Activity: When you reach the line that holds "Schleich 14841 Pingwin", start copying exactly and keep going through the final line of the data, leaving out pictures.

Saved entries

=== Begin Enclosure ===

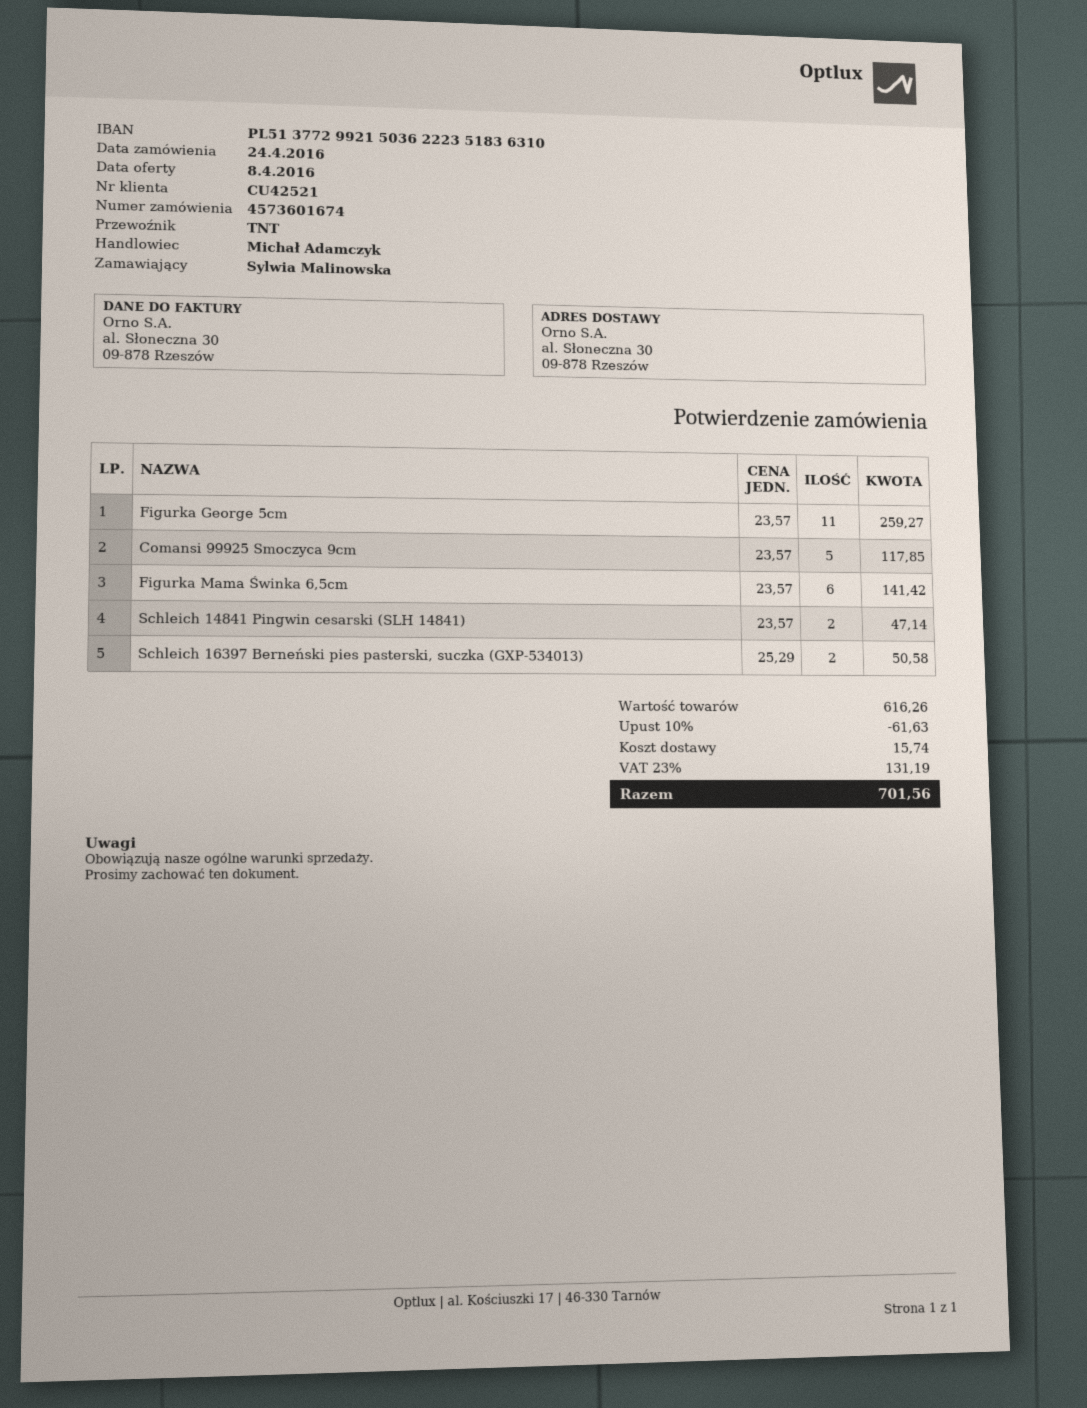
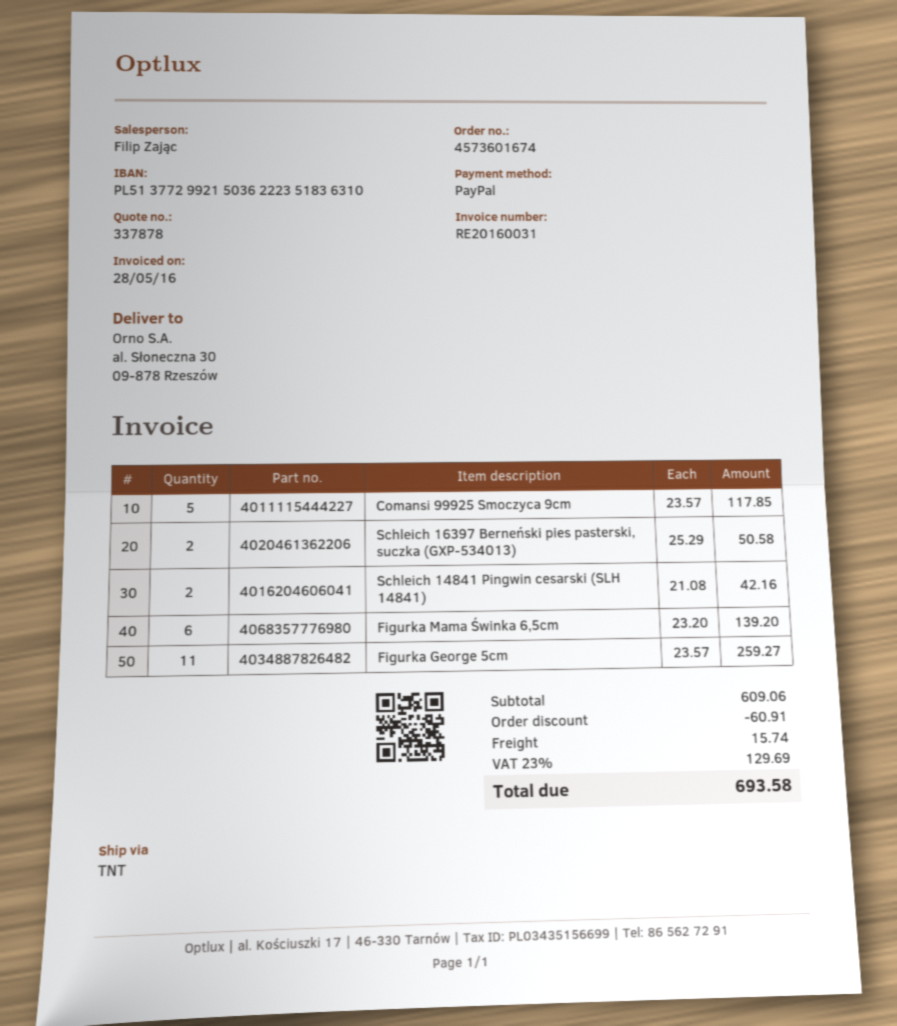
sales rep: Michał Adamczyk -> Filip Zając
Figurka Mama Świnka 6,5cm: 6 x 23.57 = 141.42 -> 6 x 23.20 = 139.20
Schleich 14841 Pingwin cesarski (SLH 14841): 2 x 23.57 = 47.14 -> 2 x 21.08 = 42.16
subtotal: 616.26 -> 609.06
discount: 61.63 -> 60.91
tax: 23% = 131.19 -> 23% = 129.69
total: 701.56 -> 693.58

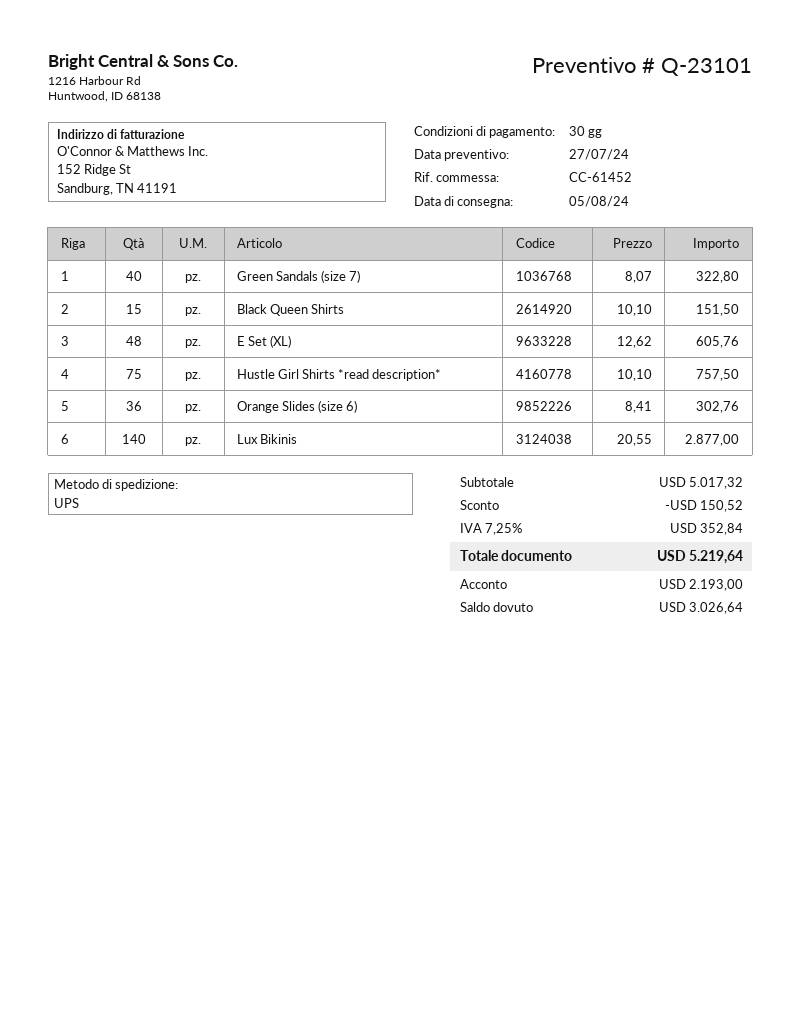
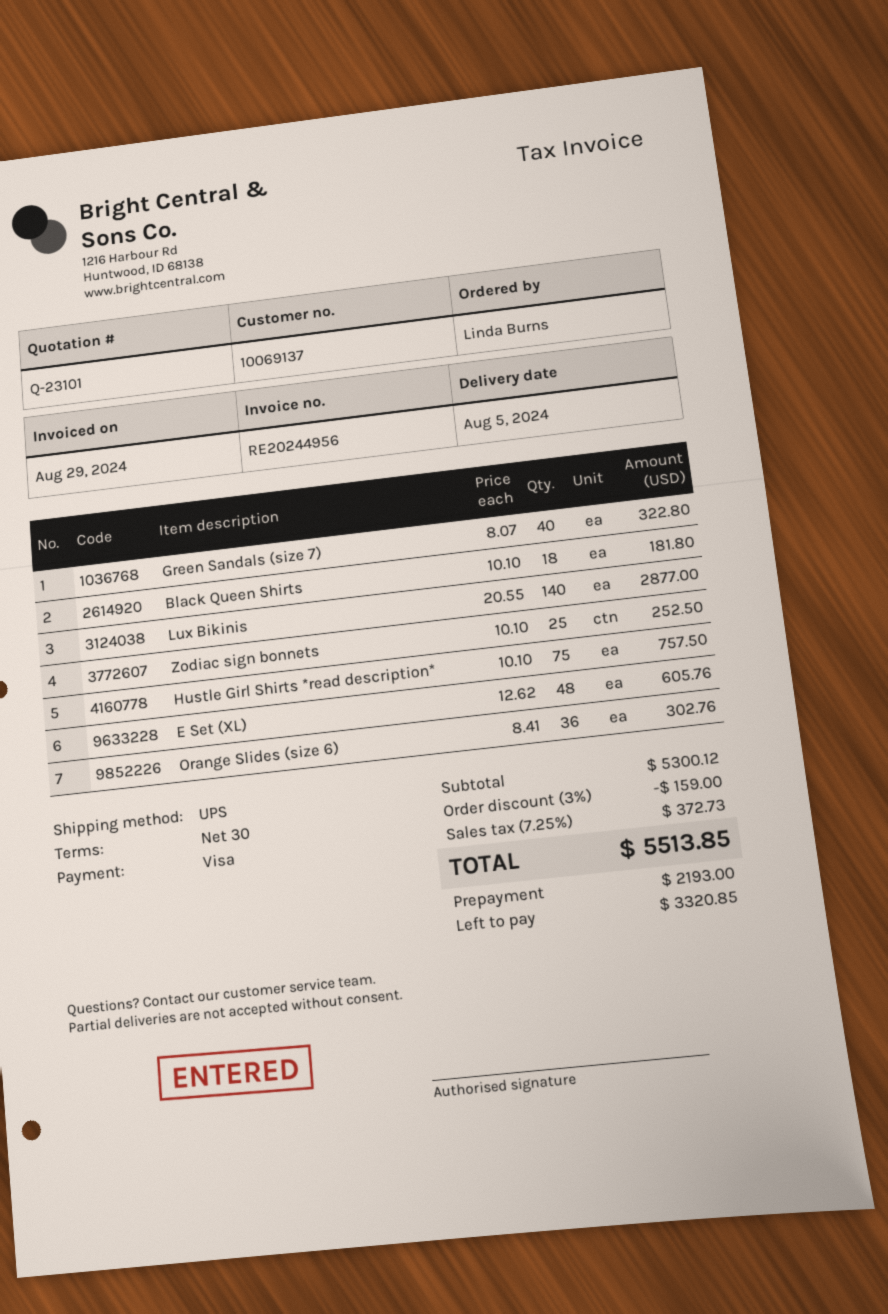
Black Queen Shirts: 15 x 10.10 = 151.50 -> 18 x 10.10 = 181.80
Zodiac sign bonnets: none -> 25 x 10.10 = 252.50
subtotal: 5017.32 -> 5300.12
discount: 150.52 -> 159.00
tax: 7.25% = 352.84 -> 7.25% = 372.73
total: 5219.64 -> 5513.85
balance: 3026.64 -> 3320.85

=== End Enclosure ===

Answer to this exercise:
Schleich 14841 Pingwin cesarski (SLH 14841): 2 x 23.57 = 47.14 -> 2 x 21.08 = 42.16
subtotal: 616.26 -> 609.06
discount: 61.63 -> 60.91
tax: 23% = 131.19 -> 23% = 129.69
total: 701.56 -> 693.58

Black Queen Shirts: 15 x 10.10 = 151.50 -> 18 x 10.10 = 181.80
Zodiac sign bonnets: none -> 25 x 10.10 = 252.50
subtotal: 5017.32 -> 5300.12
discount: 150.52 -> 159.00
tax: 7.25% = 352.84 -> 7.25% = 372.73
total: 5219.64 -> 5513.85
balance: 3026.64 -> 3320.85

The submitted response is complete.